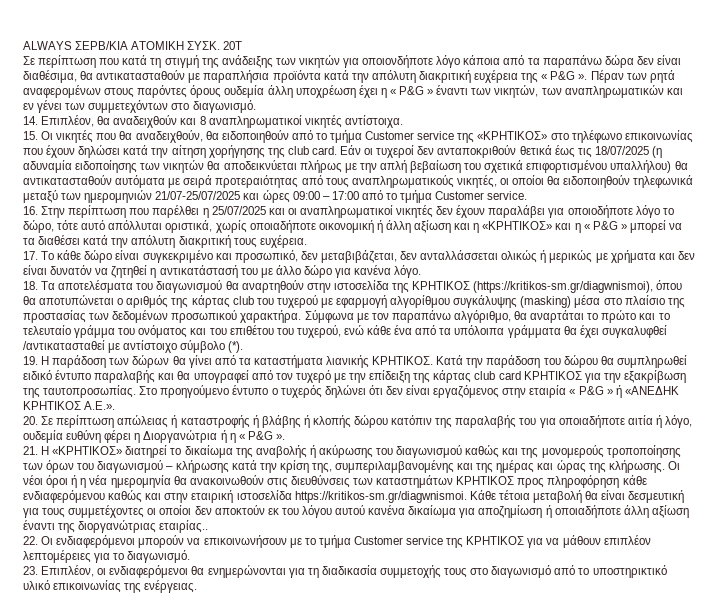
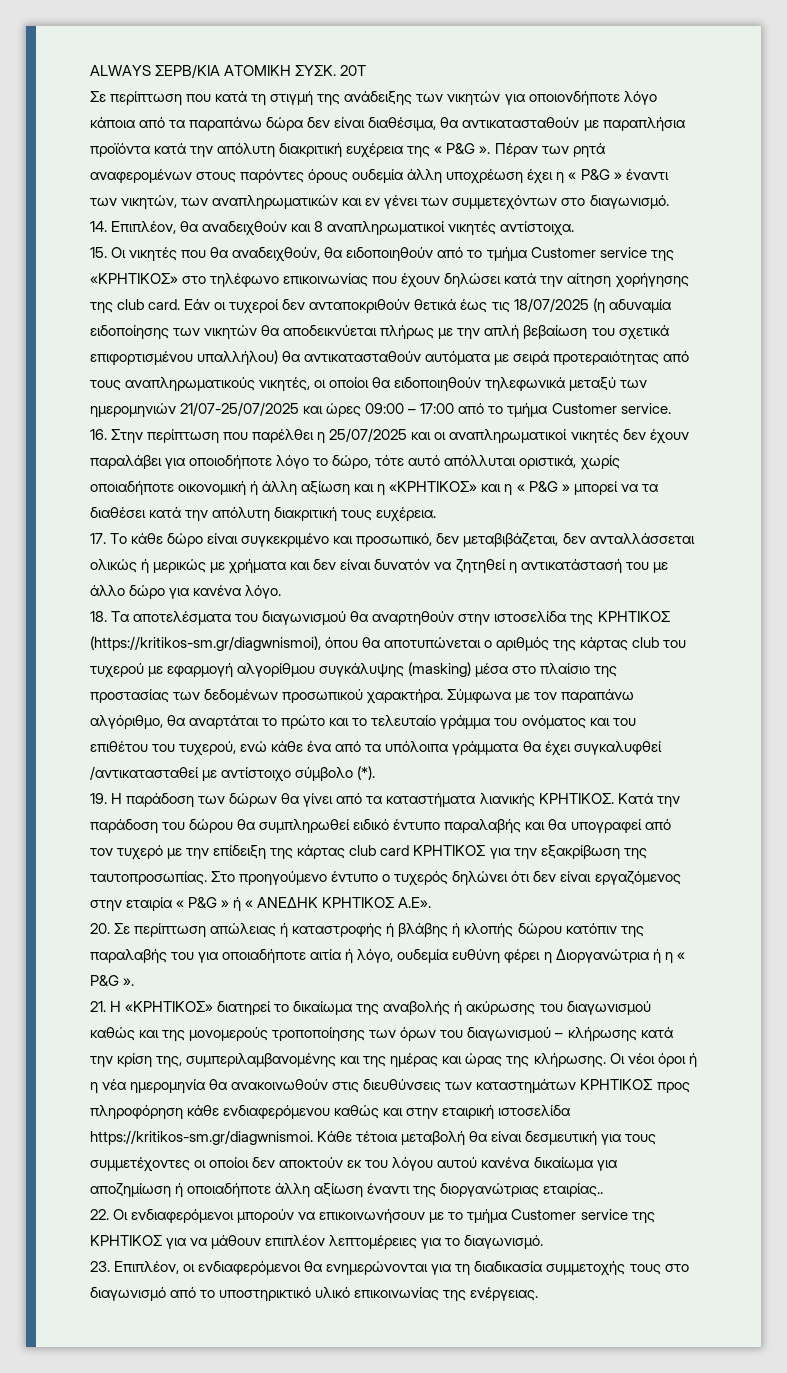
- Στο προηγούμενο έντυπο ο τυχερός δηλώνει ότι δεν είναι εργαζόμενος στην εταιρία « P&G » ή «ΑΝΕΔΗΚ ΚΡΗΤΙΚΟΣ Α.Ε.».
+ Στο προηγούμενο έντυπο ο τυχερός δηλώνει ότι δεν είναι εργαζόμενος στην εταιρία « P&G » ή « ΑΝΕΔΗΚ ΚΡΗΤΙΚΟΣ Α.Ε».

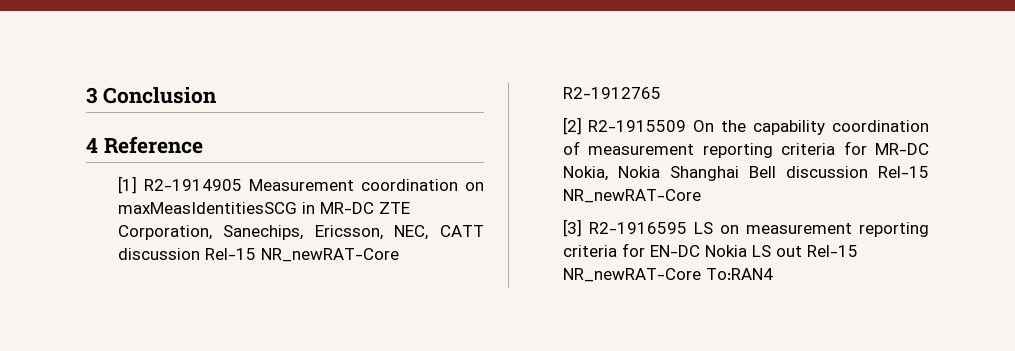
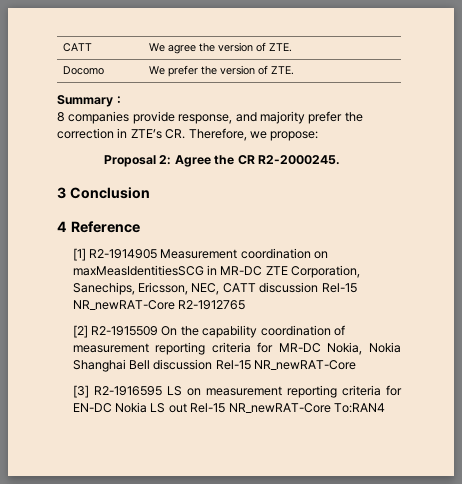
+ CATT | We agree the version of ZTE.
+ Docomo | We prefer the version of ZTE.
+ Summary：
+ 8 companies provide response, and majority prefer the correction in ZTE’s CR. Therefore, we propose:
+ Proposal 2: Agree the CR R2-2000245.

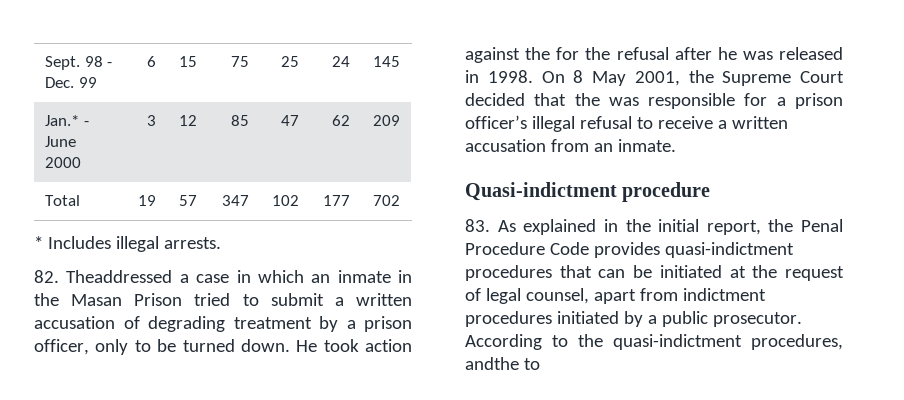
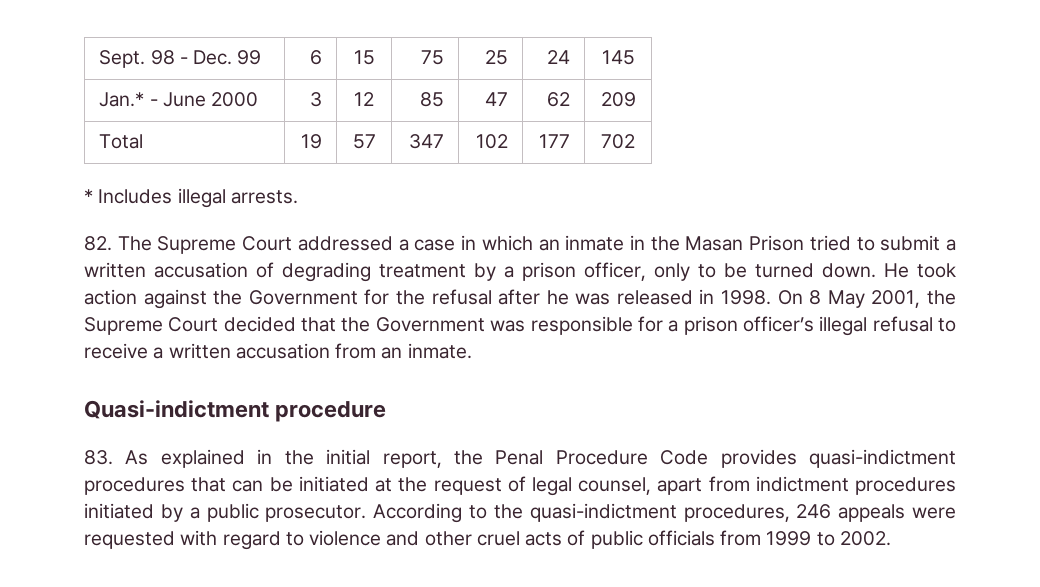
- 82. Theaddressed a case in which an inmate in the Masan Prison tried to submit a written accusation of degrading treatment by a prison officer, only to be turned down.
+ 82. The Supreme Court addressed a case in which an inmate in the Masan Prison tried to submit a written accusation of degrading treatment by a prison officer, only to be turned down.
- He took action against the for the refusal after he was released in 1998.
+ He took action against the Government for the refusal after he was released in 1998.
- On 8 May 2001, the Supreme Court decided that the was responsible for a prison officer’s illegal refusal to receive a written accusation from an inmate.
+ On 8 May 2001, the Supreme Court decided that the Government was responsible for a prison officer’s illegal refusal to receive a written accusation from an inmate.
- According to the quasi-indictment procedures, andthe to
+ According to the quasi-indictment procedures, 246 appeals were requested with regard to violence and other cruel acts of public officials from 1999 to 2002.

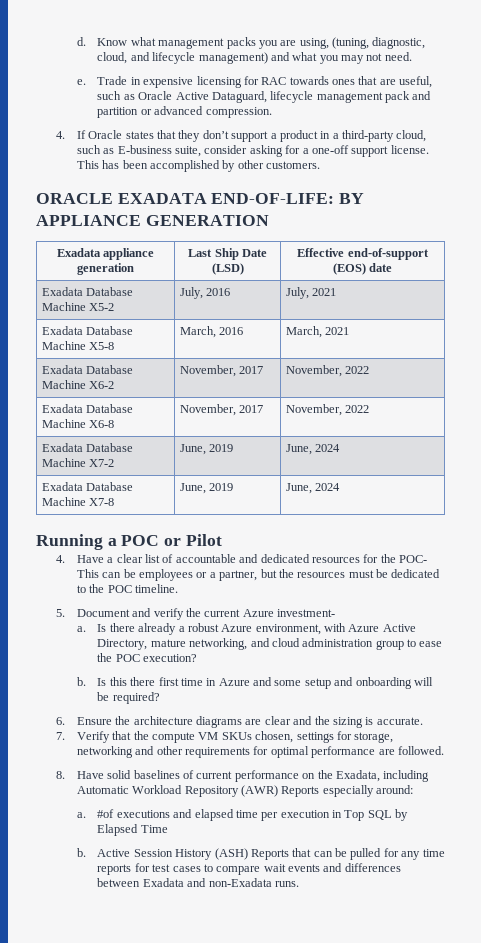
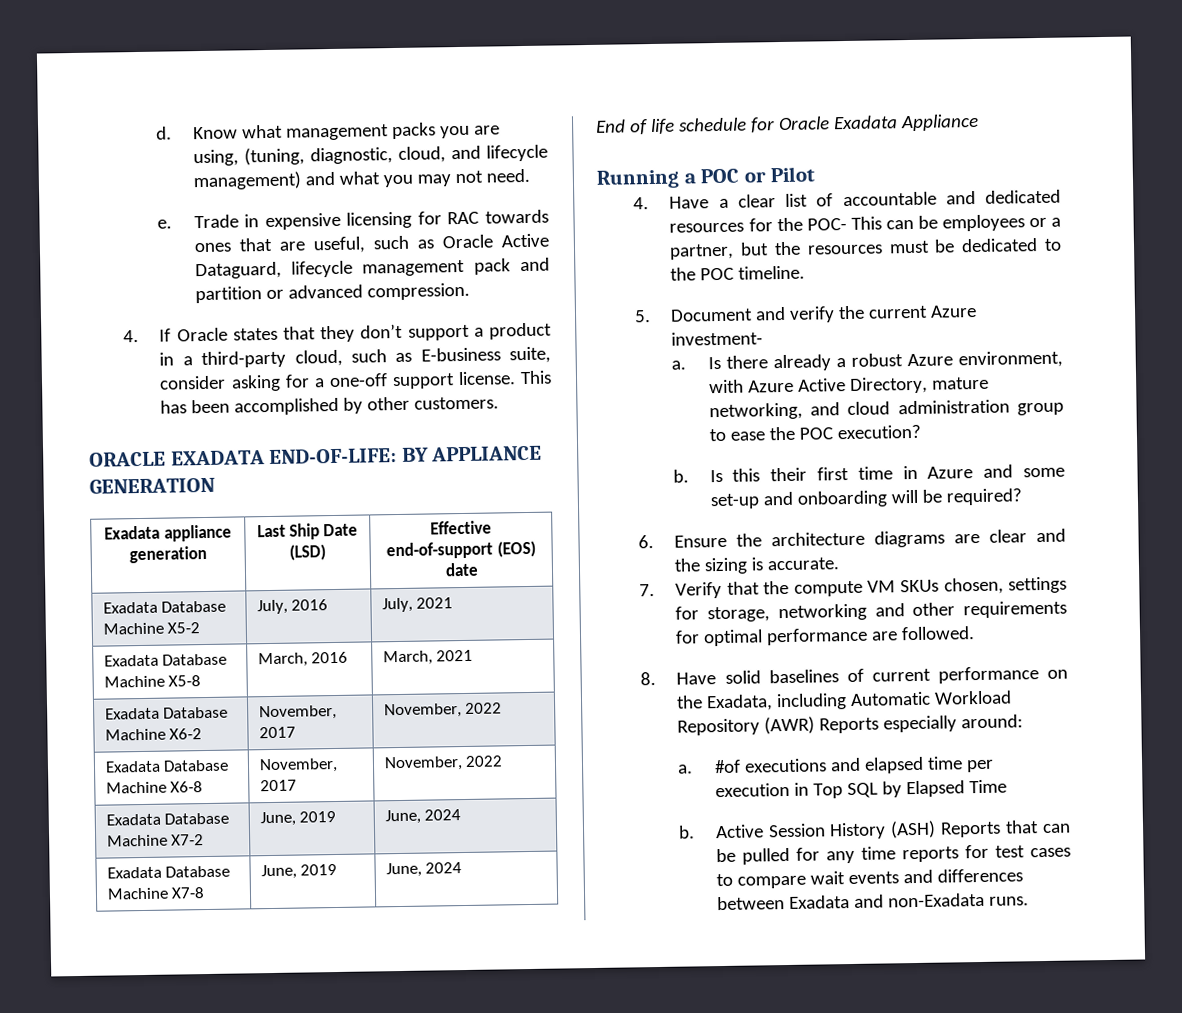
+ End of life schedule for Oracle Exadata Appliance
- Is this there first time in Azure and some setup and onboarding will be required?
+ Is this their first time in Azure and some set-up and onboarding will be required?

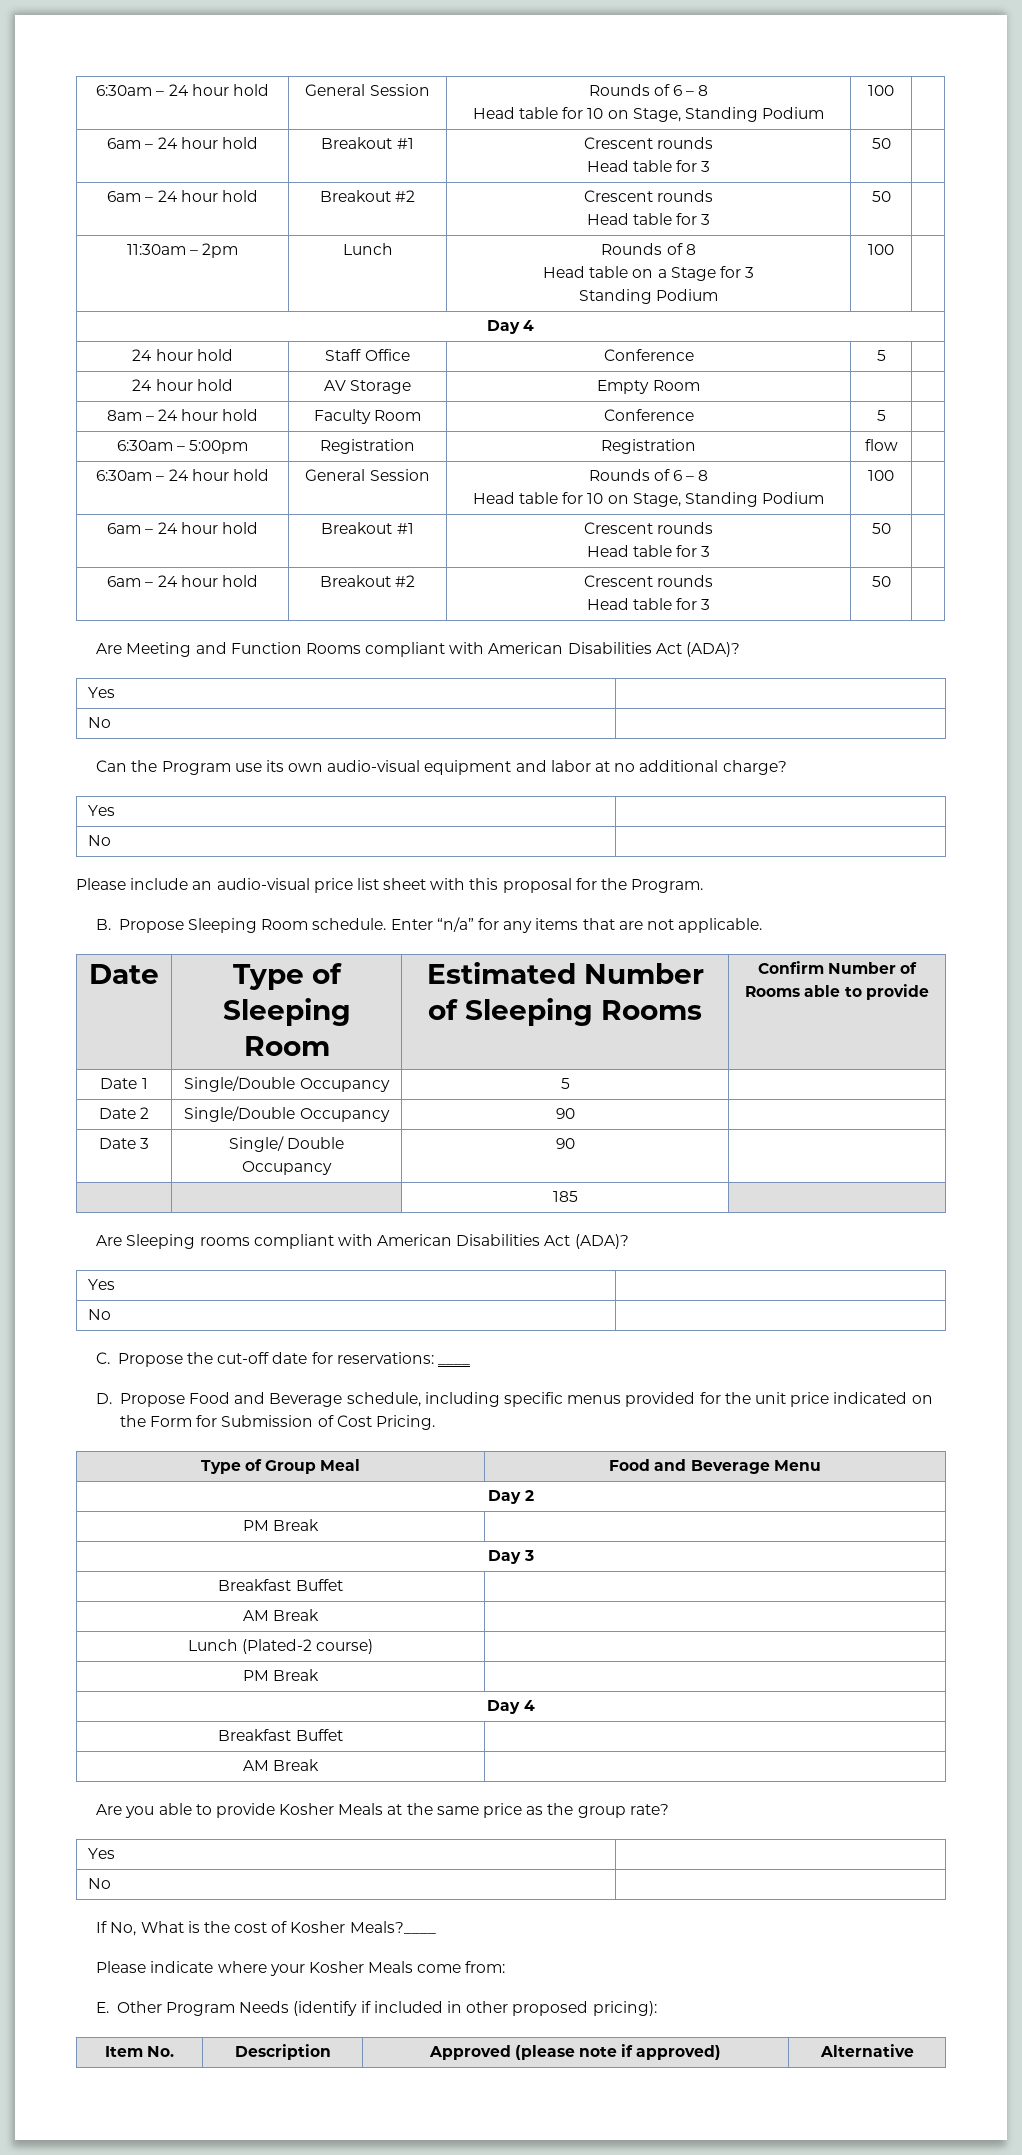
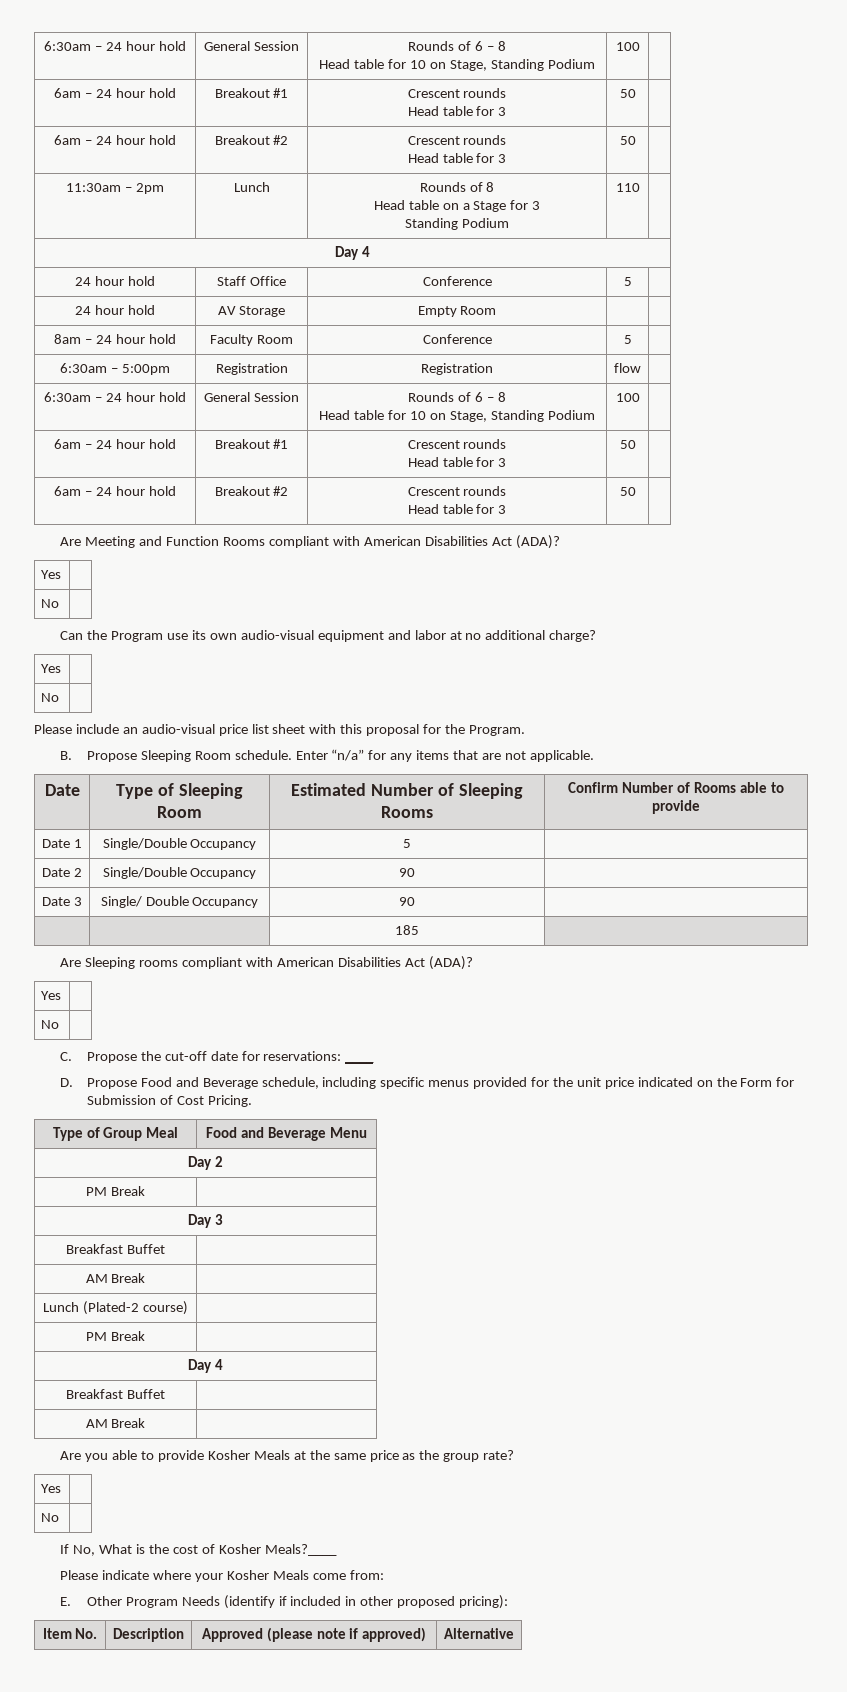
  11:30am – 2pm | Lunch | Rounds of 8
  Head table on a Stage for 3
- Standing Podium | 100 |
+ Standing Podium | 110 |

━━━━━━━━

To do: Each line of the listing is to be retyped exactly, and its pictures are to be dropped.

Solution:
- Στο προηγούμενο έντυπο ο τυχερός δηλώνει ότι δεν είναι εργαζόμενος στην εταιρία « P&G » ή «ΑΝΕΔΗΚ ΚΡΗΤΙΚΟΣ Α.Ε.».
+ Στο προηγούμενο έντυπο ο τυχερός δηλώνει ότι δεν είναι εργαζόμενος στην εταιρία « P&G » ή « ΑΝΕΔΗΚ ΚΡΗΤΙΚΟΣ Α.Ε».

+ CATT | We agree the version of ZTE.
+ Docomo | We prefer the version of ZTE.
+ Summary：
+ 8 companies provide response, and majority prefer the correction in ZTE’s CR. Therefore, we propose:
+ Proposal 2: Agree the CR R2-2000245.

- 82. Theaddressed a case in which an inmate in the Masan Prison tried to submit a written accusation of degrading treatment by a prison officer, only to be turned down.
+ 82. The Supreme Court addressed a case in which an inmate in the Masan Prison tried to submit a written accusation of degrading treatment by a prison officer, only to be turned down.
- He took action against the for the refusal after he was released in 1998.
+ He took action against the Government for the refusal after he was released in 1998.
- On 8 May 2001, the Supreme Court decided that the was responsible for a prison officer’s illegal refusal to receive a written accusation from an inmate.
+ On 8 May 2001, the Supreme Court decided that the Government was responsible for a prison officer’s illegal refusal to receive a written accusation from an inmate.
- According to the quasi-indictment procedures, andthe to
+ According to the quasi-indictment procedures, 246 appeals were requested with regard to violence and other cruel acts of public officials from 1999 to 2002.

+ End of life schedule for Oracle Exadata Appliance
- Is this there first time in Azure and some setup and onboarding will be required?
+ Is this their first time in Azure and some set-up and onboarding will be required?

  11:30am – 2pm | Lunch | Rounds of 8
  Head table on a Stage for 3
- Standing Podium | 100 |
+ Standing Podium | 110 |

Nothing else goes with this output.